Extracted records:
——————
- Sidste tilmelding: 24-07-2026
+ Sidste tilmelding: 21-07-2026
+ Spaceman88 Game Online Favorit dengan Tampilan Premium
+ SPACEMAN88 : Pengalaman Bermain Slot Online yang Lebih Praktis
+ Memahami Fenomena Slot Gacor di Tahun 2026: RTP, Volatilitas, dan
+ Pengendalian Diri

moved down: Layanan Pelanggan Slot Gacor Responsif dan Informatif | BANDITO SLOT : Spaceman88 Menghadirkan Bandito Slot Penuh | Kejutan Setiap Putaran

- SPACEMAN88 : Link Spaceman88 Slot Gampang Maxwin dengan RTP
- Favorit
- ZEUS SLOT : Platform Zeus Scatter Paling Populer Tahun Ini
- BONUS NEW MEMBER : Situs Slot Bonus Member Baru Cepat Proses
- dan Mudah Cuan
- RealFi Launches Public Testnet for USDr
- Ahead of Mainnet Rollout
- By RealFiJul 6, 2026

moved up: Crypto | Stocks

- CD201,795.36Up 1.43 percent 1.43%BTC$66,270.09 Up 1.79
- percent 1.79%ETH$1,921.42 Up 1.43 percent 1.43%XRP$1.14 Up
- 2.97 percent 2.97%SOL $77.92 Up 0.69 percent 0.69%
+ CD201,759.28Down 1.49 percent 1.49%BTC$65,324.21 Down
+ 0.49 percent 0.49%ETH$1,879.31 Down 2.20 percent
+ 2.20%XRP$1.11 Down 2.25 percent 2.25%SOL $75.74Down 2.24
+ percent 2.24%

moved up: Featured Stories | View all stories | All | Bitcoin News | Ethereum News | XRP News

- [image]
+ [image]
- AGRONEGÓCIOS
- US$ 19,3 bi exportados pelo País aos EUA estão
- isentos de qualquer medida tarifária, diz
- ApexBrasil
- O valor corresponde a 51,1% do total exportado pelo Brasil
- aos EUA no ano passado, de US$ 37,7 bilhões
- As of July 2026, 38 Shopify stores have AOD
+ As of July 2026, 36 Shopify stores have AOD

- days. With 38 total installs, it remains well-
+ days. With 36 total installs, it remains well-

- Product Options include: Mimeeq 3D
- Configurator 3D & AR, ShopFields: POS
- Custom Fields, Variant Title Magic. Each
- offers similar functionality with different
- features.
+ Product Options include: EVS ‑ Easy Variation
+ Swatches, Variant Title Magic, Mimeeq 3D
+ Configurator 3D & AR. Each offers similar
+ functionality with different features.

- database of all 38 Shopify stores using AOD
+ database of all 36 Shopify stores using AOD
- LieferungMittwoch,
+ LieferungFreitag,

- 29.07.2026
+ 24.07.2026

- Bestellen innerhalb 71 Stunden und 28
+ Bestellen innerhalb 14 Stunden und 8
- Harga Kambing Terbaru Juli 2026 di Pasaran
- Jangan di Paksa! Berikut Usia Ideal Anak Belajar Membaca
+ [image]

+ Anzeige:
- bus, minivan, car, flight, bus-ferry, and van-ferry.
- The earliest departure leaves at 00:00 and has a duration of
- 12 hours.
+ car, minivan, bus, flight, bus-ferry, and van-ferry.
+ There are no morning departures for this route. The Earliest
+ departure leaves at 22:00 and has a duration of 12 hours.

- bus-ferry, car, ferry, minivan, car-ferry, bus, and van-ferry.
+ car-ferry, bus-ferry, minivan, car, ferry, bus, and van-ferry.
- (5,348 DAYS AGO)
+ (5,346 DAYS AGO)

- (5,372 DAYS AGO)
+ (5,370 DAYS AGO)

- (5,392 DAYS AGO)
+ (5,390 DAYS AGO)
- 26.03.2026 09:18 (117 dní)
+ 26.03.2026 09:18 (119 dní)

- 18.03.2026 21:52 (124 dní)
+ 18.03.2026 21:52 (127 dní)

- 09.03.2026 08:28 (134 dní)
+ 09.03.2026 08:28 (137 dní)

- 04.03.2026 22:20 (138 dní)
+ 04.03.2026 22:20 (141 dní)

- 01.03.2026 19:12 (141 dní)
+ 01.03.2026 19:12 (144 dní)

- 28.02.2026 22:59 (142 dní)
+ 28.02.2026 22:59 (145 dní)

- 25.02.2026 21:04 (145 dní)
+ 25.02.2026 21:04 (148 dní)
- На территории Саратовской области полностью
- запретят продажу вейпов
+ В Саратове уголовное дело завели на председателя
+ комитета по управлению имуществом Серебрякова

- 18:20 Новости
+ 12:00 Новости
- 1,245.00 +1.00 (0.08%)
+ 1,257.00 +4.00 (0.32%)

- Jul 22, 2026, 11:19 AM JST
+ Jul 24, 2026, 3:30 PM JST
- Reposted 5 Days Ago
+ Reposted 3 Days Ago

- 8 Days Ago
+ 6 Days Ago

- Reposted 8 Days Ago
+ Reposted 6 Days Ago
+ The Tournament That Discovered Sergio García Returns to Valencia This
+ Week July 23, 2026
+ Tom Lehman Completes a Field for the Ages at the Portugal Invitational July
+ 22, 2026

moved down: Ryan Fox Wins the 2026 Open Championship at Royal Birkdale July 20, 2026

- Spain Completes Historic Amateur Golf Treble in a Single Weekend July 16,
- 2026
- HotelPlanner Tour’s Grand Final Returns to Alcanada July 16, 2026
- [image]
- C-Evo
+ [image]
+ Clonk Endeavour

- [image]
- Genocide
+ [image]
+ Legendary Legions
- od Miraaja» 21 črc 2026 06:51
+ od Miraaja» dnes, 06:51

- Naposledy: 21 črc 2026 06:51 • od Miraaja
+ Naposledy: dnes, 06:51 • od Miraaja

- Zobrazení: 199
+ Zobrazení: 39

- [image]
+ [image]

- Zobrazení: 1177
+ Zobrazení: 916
——————
*About this task*
Each line above should be copied exactly, with no line missing.

*Response for this exercise*
- Sidste tilmelding: 24-07-2026
+ Sidste tilmelding: 21-07-2026
+ Spaceman88 Game Online Favorit dengan Tampilan Premium
+ SPACEMAN88 : Pengalaman Bermain Slot Online yang Lebih Praktis
+ Memahami Fenomena Slot Gacor di Tahun 2026: RTP, Volatilitas, dan
+ Pengendalian Diri

moved down: Layanan Pelanggan Slot Gacor Responsif dan Informatif | BANDITO SLOT : Spaceman88 Menghadirkan Bandito Slot Penuh | Kejutan Setiap Putaran

- SPACEMAN88 : Link Spaceman88 Slot Gampang Maxwin dengan RTP
- Favorit
- ZEUS SLOT : Platform Zeus Scatter Paling Populer Tahun Ini
- BONUS NEW MEMBER : Situs Slot Bonus Member Baru Cepat Proses
- dan Mudah Cuan
- RealFi Launches Public Testnet for USDr
- Ahead of Mainnet Rollout
- By RealFiJul 6, 2026

moved up: Crypto | Stocks

- CD201,795.36Up 1.43 percent 1.43%BTC$66,270.09 Up 1.79
- percent 1.79%ETH$1,921.42 Up 1.43 percent 1.43%XRP$1.14 Up
- 2.97 percent 2.97%SOL $77.92 Up 0.69 percent 0.69%
+ CD201,759.28Down 1.49 percent 1.49%BTC$65,324.21 Down
+ 0.49 percent 0.49%ETH$1,879.31 Down 2.20 percent
+ 2.20%XRP$1.11 Down 2.25 percent 2.25%SOL $75.74Down 2.24
+ percent 2.24%

moved up: Featured Stories | View all stories | All | Bitcoin News | Ethereum News | XRP News

- [image]
+ [image]
- AGRONEGÓCIOS
- US$ 19,3 bi exportados pelo País aos EUA estão
- isentos de qualquer medida tarifária, diz
- ApexBrasil
- O valor corresponde a 51,1% do total exportado pelo Brasil
- aos EUA no ano passado, de US$ 37,7 bilhões
- As of July 2026, 38 Shopify stores have AOD
+ As of July 2026, 36 Shopify stores have AOD

- days. With 38 total installs, it remains well-
+ days. With 36 total installs, it remains well-

- Product Options include: Mimeeq 3D
- Configurator 3D & AR, ShopFields: POS
- Custom Fields, Variant Title Magic. Each
- offers similar functionality with different
- features.
+ Product Options include: EVS ‑ Easy Variation
+ Swatches, Variant Title Magic, Mimeeq 3D
+ Configurator 3D & AR. Each offers similar
+ functionality with different features.

- database of all 38 Shopify stores using AOD
+ database of all 36 Shopify stores using AOD
- LieferungMittwoch,
+ LieferungFreitag,

- 29.07.2026
+ 24.07.2026

- Bestellen innerhalb 71 Stunden und 28
+ Bestellen innerhalb 14 Stunden und 8
- Harga Kambing Terbaru Juli 2026 di Pasaran
- Jangan di Paksa! Berikut Usia Ideal Anak Belajar Membaca
+ [image]

+ Anzeige:
- bus, minivan, car, flight, bus-ferry, and van-ferry.
- The earliest departure leaves at 00:00 and has a duration of
- 12 hours.
+ car, minivan, bus, flight, bus-ferry, and van-ferry.
+ There are no morning departures for this route. The Earliest
+ departure leaves at 22:00 and has a duration of 12 hours.

- bus-ferry, car, ferry, minivan, car-ferry, bus, and van-ferry.
+ car-ferry, bus-ferry, minivan, car, ferry, bus, and van-ferry.
- (5,348 DAYS AGO)
+ (5,346 DAYS AGO)

- (5,372 DAYS AGO)
+ (5,370 DAYS AGO)

- (5,392 DAYS AGO)
+ (5,390 DAYS AGO)
- 26.03.2026 09:18 (117 dní)
+ 26.03.2026 09:18 (119 dní)

- 18.03.2026 21:52 (124 dní)
+ 18.03.2026 21:52 (127 dní)

- 09.03.2026 08:28 (134 dní)
+ 09.03.2026 08:28 (137 dní)

- 04.03.2026 22:20 (138 dní)
+ 04.03.2026 22:20 (141 dní)

- 01.03.2026 19:12 (141 dní)
+ 01.03.2026 19:12 (144 dní)

- 28.02.2026 22:59 (142 dní)
+ 28.02.2026 22:59 (145 dní)

- 25.02.2026 21:04 (145 dní)
+ 25.02.2026 21:04 (148 dní)
- На территории Саратовской области полностью
- запретят продажу вейпов
+ В Саратове уголовное дело завели на председателя
+ комитета по управлению имуществом Серебрякова

- 18:20 Новости
+ 12:00 Новости
- 1,245.00 +1.00 (0.08%)
+ 1,257.00 +4.00 (0.32%)

- Jul 22, 2026, 11:19 AM JST
+ Jul 24, 2026, 3:30 PM JST
- Reposted 5 Days Ago
+ Reposted 3 Days Ago

- 8 Days Ago
+ 6 Days Ago

- Reposted 8 Days Ago
+ Reposted 6 Days Ago
+ The Tournament That Discovered Sergio García Returns to Valencia This
+ Week July 23, 2026
+ Tom Lehman Completes a Field for the Ages at the Portugal Invitational July
+ 22, 2026

moved down: Ryan Fox Wins the 2026 Open Championship at Royal Birkdale July 20, 2026

- Spain Completes Historic Amateur Golf Treble in a Single Weekend July 16,
- 2026
- HotelPlanner Tour’s Grand Final Returns to Alcanada July 16, 2026
- [image]
- C-Evo
+ [image]
+ Clonk Endeavour

- [image]
- Genocide
+ [image]
+ Legendary Legions
- od Miraaja» 21 črc 2026 06:51
+ od Miraaja» dnes, 06:51

- Naposledy: 21 črc 2026 06:51 • od Miraaja
+ Naposledy: dnes, 06:51 • od Miraaja

- Zobrazení: 199
+ Zobrazení: 39

- [image]
+ [image]

- Zobrazení: 1177
+ Zobrazení: 916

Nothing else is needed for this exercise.